Il corsivo. Ultima risposta a Montanari: “retore” sfrenato dei novelli rivoluzionari (della pastasciutta)

5 Mag 2024 15:30 - di Spartaco Pupo

Il violento attacco di Tomaso Montanari con il suo rozzo frasario che ci riporta all’infausta stagione dell’eversione rossa non meriterebbe repliche ulteriori dopo quelle puntualissime del direttore del Secolo d’Italia. Le sue sparate sui social e negli accomodanti salotti televisivi, più che da rettore (con due “t”), sono da retore (con una sola “t), peraltro “sfrenato”, come Platone qualificava chi nel linguaggio pubblico cedeva all’imitazione delle situazioni più spregevoli per ridurle a meri “suoni”. «Tornate nelle fogne» è la riduzione della parola ai suoni di un coro violento e, ai suoi tempi, anticipatore di morte, come lo è il ringhio animale. Platone ci vedeva addirittura la mimesis del subumano, e parlava perciò di retorica “folle”.

Scrivo a beneficio soprattutto dei più giovani che, assuefatti all’idioma sfrenato di questi retori, rischiano di cadere nelle loro trappole ideologiche. Se da storico e politologo offro la mia collaborazione al Secolo d’Italia è perché questa gloriosa testata da sempre svolge un’azione culturale, essendo la cultura, nell’interpretazione kantiana, nient’altro che ricerca cosciente e libera scelta del pensiero e della condotta. Da 72 anni, questo giornale ricerca e sceglie senza inseguire l’omogeneità culturale. Il suo anticonformismo è di per se stesso cultura.

I vari Montanari questo non lo comprendono perché sono stati indottrinati a una visione della lotta politica quotidiana che assorbe l’interesse per la cultura. Chi non si accorge di guidare un’istituzione culturale come l’università, che ha già nel nome (universitas) la sua missione, e ne utilizza il nome e l’immagine a fini di lotta di fazione, le rende un pessimo servigio. Così le istituzioni vengono assoggettate alla dimensione precaria del contingente, che oggi si chiama lotta al governo Meloni, ieri guerra al berlusconismo, ieri l’altro a qualche altra cosa. Ma la cultura è di tutti, e va resa fruibile prescindendo dallo spirito di fazione e dalle tentazioni egemoniche, peraltro fuorimoda. L’egemonia culturale della sinistra, infatti, sconta il peccato di superbia perpetrato a lungo con la presunzione di dettare leggi universali sulla scorta del contingente.

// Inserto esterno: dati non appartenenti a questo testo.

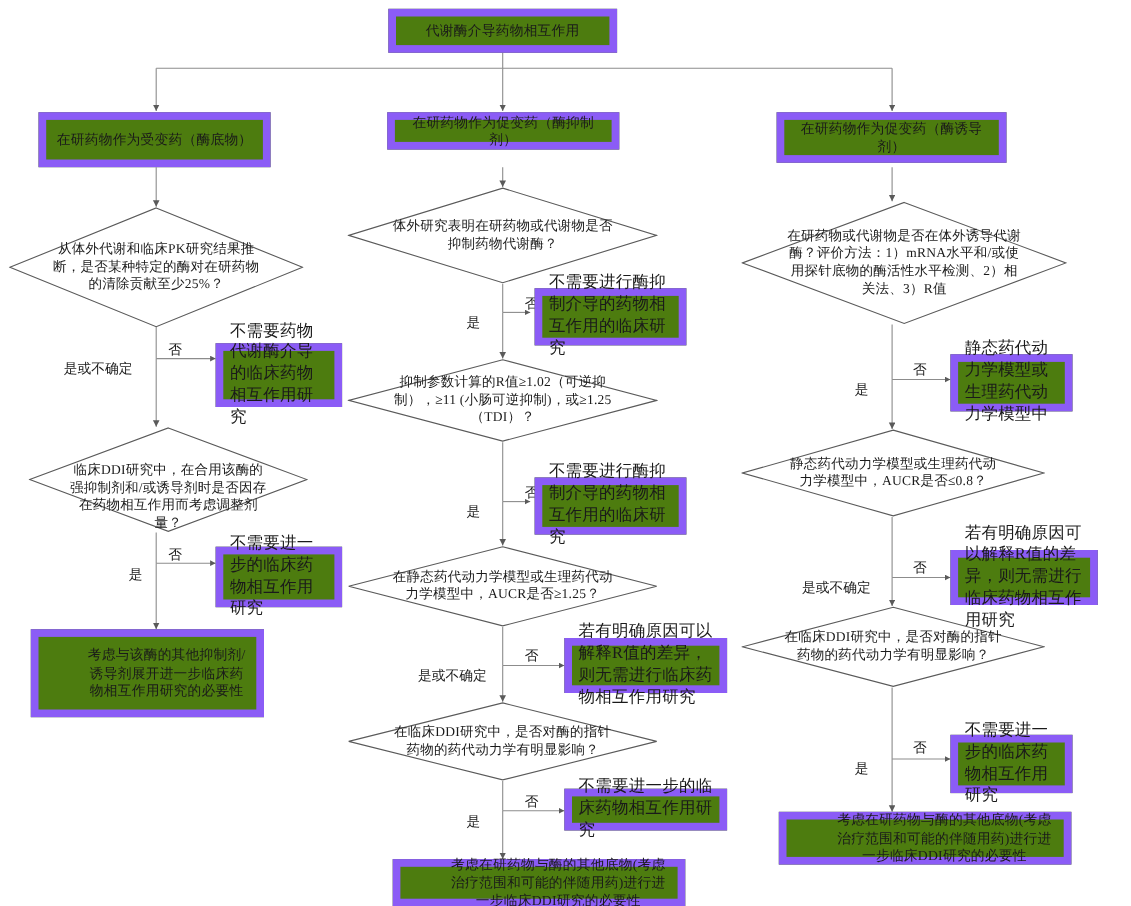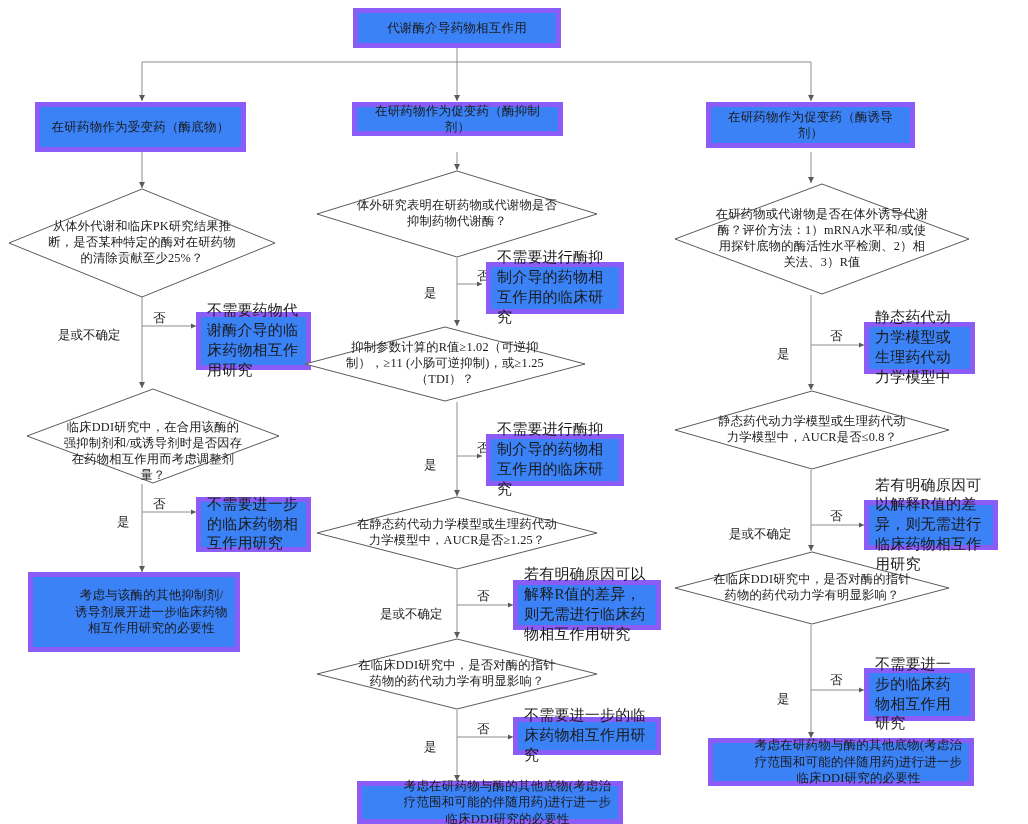--- a/index.html
+++ b/index.html
@@ -36,8 +36,8 @@
     letter-spacing: 0.2px;
   }
   .box {
-    border: 5px solid #8b5cf6;
-    background: #3b82f6;
+    border: 7px solid #8b5cf6;
+    background: #4d7c0f;
     padding: 3px 6px;
     font-size: 12.5px;
   }

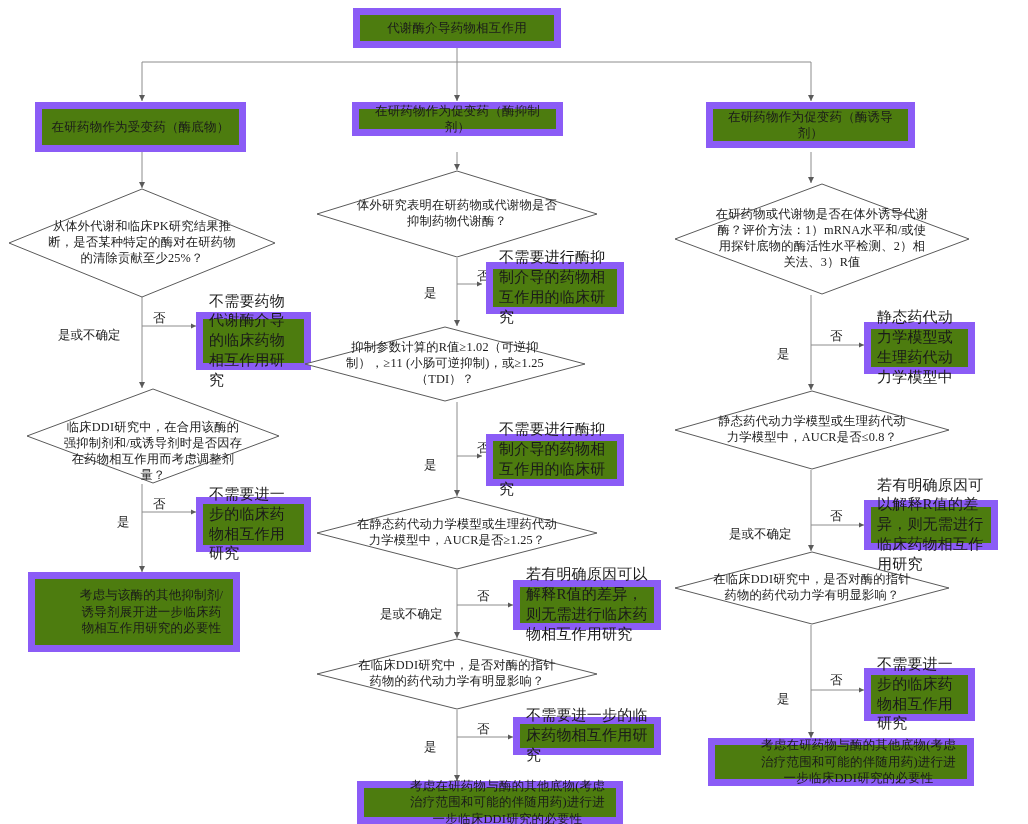--- a/index.html
+++ b/index.html
@@ -195,7 +195,7 @@
     <span>不需要进行酶抑制介导的药物相互作用的临床研究</span>
   </div>
 
-  <div class="node dia" style="left:304px; top:326px; width:282px; height:76px;">
+  <div class="node dia" style="left:316px; top:326px; width:282px; height:76px;">
     <svg viewBox="0 0 282 76" preserveAspectRatio="none">
       <polygon points="141,1 281,38 141,75 1,38" fill="#ffffff" stroke="#5a5a5a" stroke-width="1"></polygon>
     </svg>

La cultura chiede oggi di essere liberata dalla filosofia del sistema in cui l’hanno ingabbiata i cattivi maestri di Montanari e degli altri novelli rivoluzionari della pastasciutta. La gente si rende conto che giganti del pensiero come Dante, Shakespeare, Manzoni, Gentile, Tolkien sono eterni perché hanno rappresentato le vicende dell’uomo non secondo l’abito del proprio tempo ma in relazione all’essenza perpetua della vita. Se, per fare un esempio, gli studenti di Storia dell’arte sapessero che questa disciplina deve tutto all’iniziativa di un filosofo e politico fascista, sarebbero i primi a diffidare dell’approccio distorsivo di Montanari, che lo storico dell’arte lo fa peraltro di mestiere. Si deve infatti a Giovanni Gentile, il più grande filosofo italiano del ‘900 e ministro della Pubblica Istruzione del governo fascista, l’introduzione della Storia dell’arte come disciplina ufficiale e obbligatoria nel piano di studi del liceo classico (R.D. 6 maggio 1923, n. 1054), nell’ambito della riforma scolastica che porta il suo nome. Non solo, ma tutte le problematiche concernenti l’odierna disciplina, come il reclutamento e la formazione degli insegnanti, i piani di studio e la manualistica didattica non sono che la continuazione delle scelte seminali compiute nel periodo compreso tra i primi anni Venti e la seconda guerra mondiale. Siamo sicuri che se Gentile avesse utilizzato le istituzioni culturali al servizio del contingente, oggi esisterebbe la Storia dell’arte anche a livello universitario?

Ai nostri studenti, quindi, dovremmo insegnare a non odiare la storia per partito preso, ma a studiarla a fondo, nella sua complessità, aiutandoli a riscoprire il valore culturale di scelte che, ispirate ai valori eterni della vita umana, e non a meri slogan propagandistici, ancora riescono a sconvolgerci con il prodigio della loro attualità. È questa la missione di un professore: sollecitare i giovani a riscoprire il gusto della lettura e della riflessione critica, a ritrovare l’insegnamento dei padri, perché la vita è perenne creazione di novità, che a loro volta meritano di essere conservate nel flusso dei ricorsi storici. Una missione cui dovrebbero essere deputate tutte le istituzioni formative della nostra amata Nazione.